Mokgehle: Touching on the issue about the need for availability of finance, from a banking point of view it is always tricky with new relationships. You have to take the relationship to other individuals who are the decision-makers. Once you get into a facility, continuation is easy.
van Dyk: As a farmer, FSM is taking a load off my shoulders, leaving me to put 100% into farming rather than going around looking for finance.
Coetzer: It is also a relationship, not just between the bank and FSM, but also between the farmer and FSM. Relationships are important in farming. Farmers are very loyal.
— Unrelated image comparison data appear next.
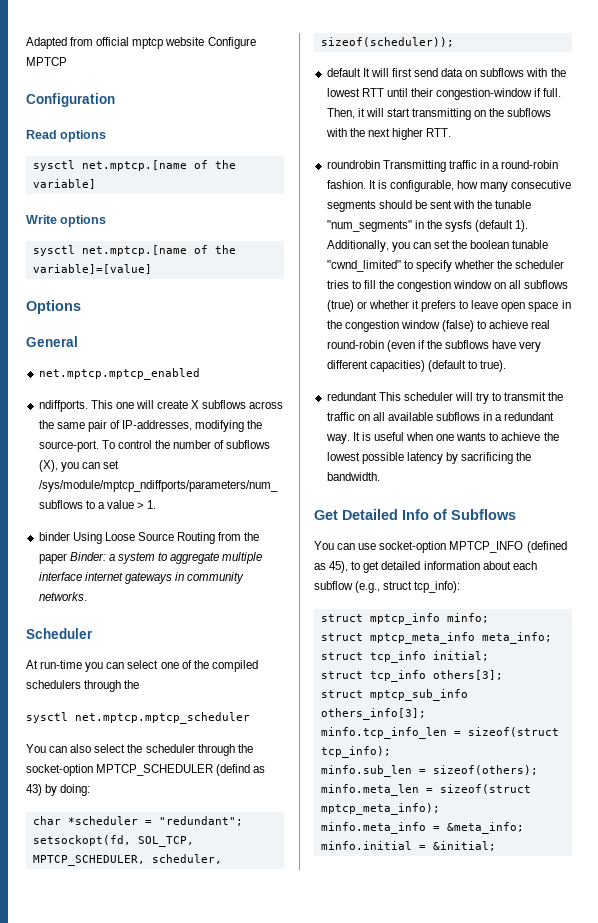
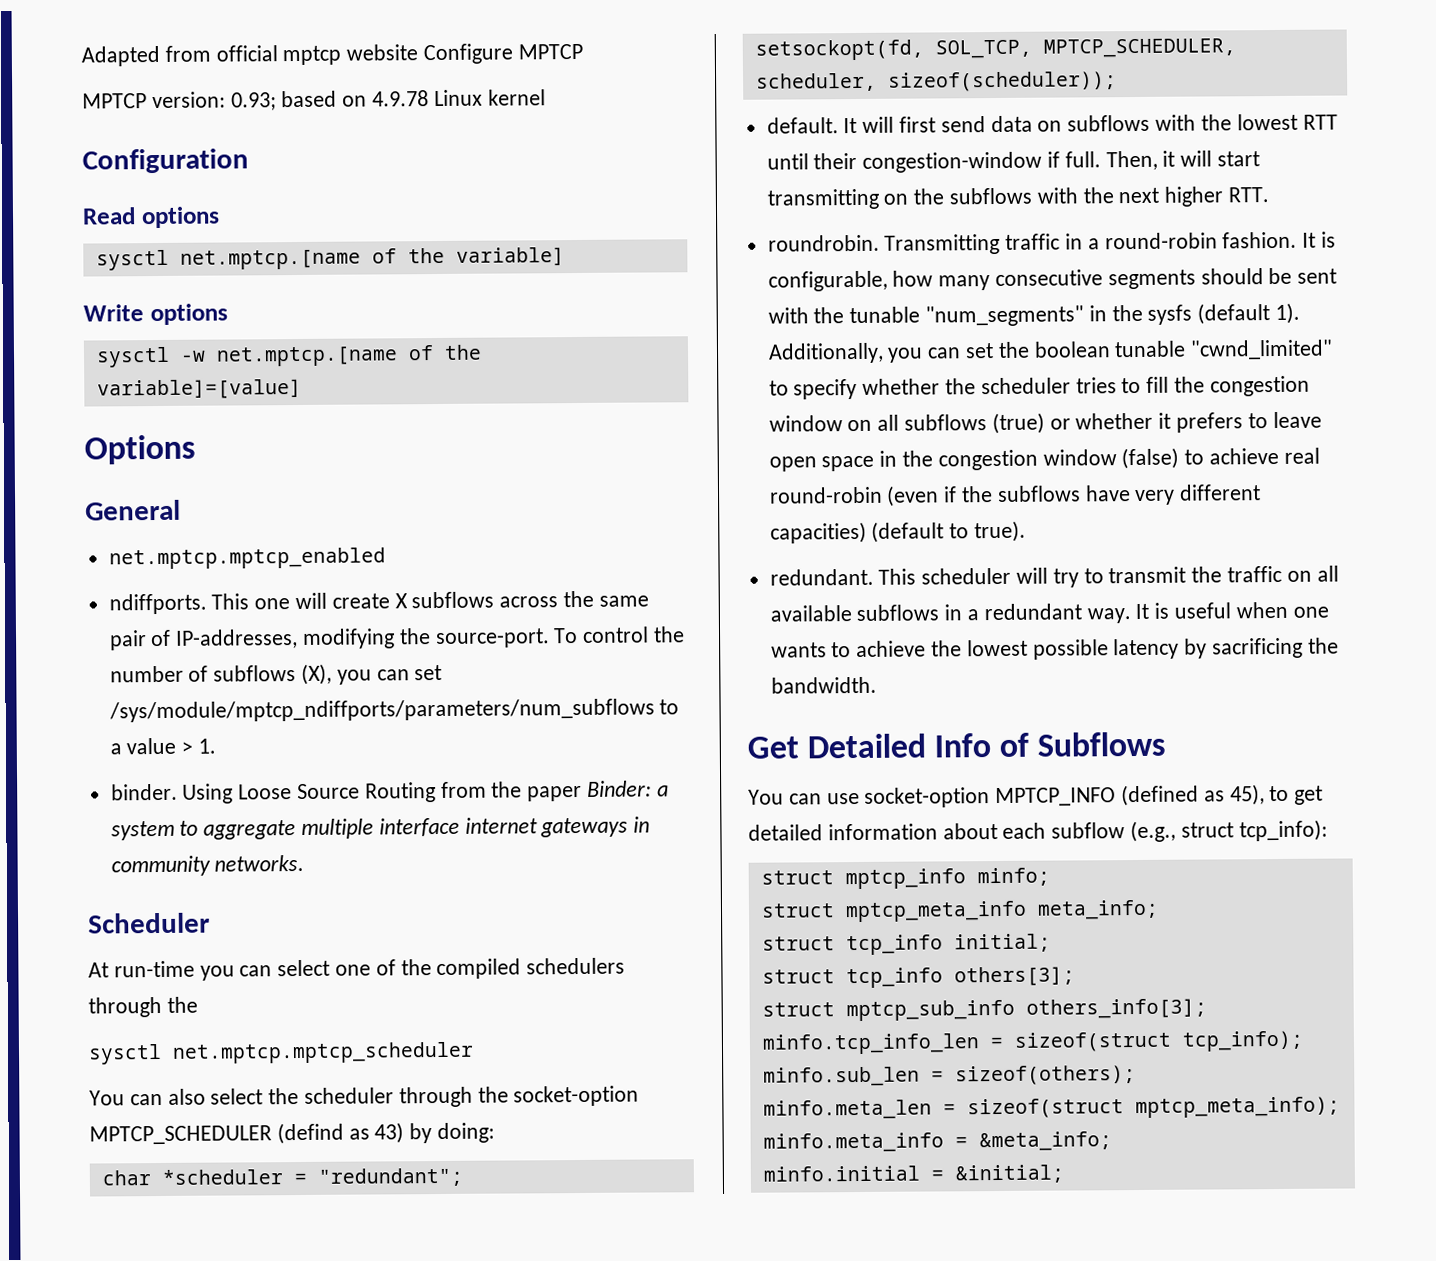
(67, 61) none -> [82,89,546,111] // MPTCP version: 0.93; based on 4.9.78 Linux kernel
(75, 250) none -> [179,350,206,362] -w
[38,532,70,541] binder -> [110,783,178,801] binder.
[326,68,361,77] default -> [766,117,839,134] default.
[326,160,380,169] roundrobin -> [767,234,880,252] roundrobin.
[326,392,377,401] redundant -> [769,568,874,586] redundant.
Schutte: For us as insurers or risk managers, it is about using technologies to mitigate risks for the bank and for FSM, and to form close relationships. Close relationships and mutual trust is the success of good, sustainable business.
Snyman: I would summarise by saying that this type of input finance is about relationships and focused synergies. Nedbank focuses on what it can do best: accessing and providing liquidity in the market, pricing it correctly and developing a product that it can pass on to a contract manager like FSM. We focus on credit and on hedging that risk. The farmer can now focus on production and increasing yields. The insurer can focus on mitigating risks through multi-peril and hail insurance.
Borrower: Free State Maize (FSM)
Amount: R275mn agricultural input finance and margin call facility
Tenor: 12 months, with a discretionary renewal option
Lender: Nedbank Capital
Law firm: Norton Rose Fulbright SA
Insurance broker: Acua Makelaars – using several insurers and underwriters
Transaction overview: This input finance facility for Free State Maize (FSM) is used by the borrower to provide risk management expertise as well as to fund inputs that farmers will use in the various phases of the grain production process, including seed, fertiliser, diesel and pesticides.
The facility also has a sub-limit of R75mn which funds the agricultural derivatives used to hedge the grains planted against any potential price and market risks. The hedges can either be agricultural derivatives offered on the South African Futures Exchange (SAFEX) or they may take the form of fixed price contracts from third parties.
Nedbank Capital’s Zhann Meyer comments on the structure of the transaction: “The finance offering consists of four pillars. The first is the farmers, so we need to be comfortable with the technical ability and experience of the farmers on the scheme. The second pillar is the contract manager, represented here by FSM. The contract manager is crucial to monitor farming activities and for mitigating operational risk. They are the bank’s obligor in the structure. The third pillar is insurance. Multi-peril insurance on the crop, to mitigate cultivation risk, is crucial for us. This, together with hail insurance, forms the basis upon which this product differentiates itself from conventional mortgage-based agricultural lending products. The fourth pillar is price hedging; in other words, protecting the bank against fluctuations in the maize price or whatever commodity is grown. We also use FSM for that.
It has a dedicated team managing price risk on our behalf, and we mostly use SAFEX to enter into either put options or short (selling) contracts for the contracted harvest.”
The deal was first signed at the end of 2012, but the bank intends for the facility to increase over time. “The Nedbank team is currently engaged with FSM for a bigger-sized facility for the season going forward,” says Sekete Mokgehle.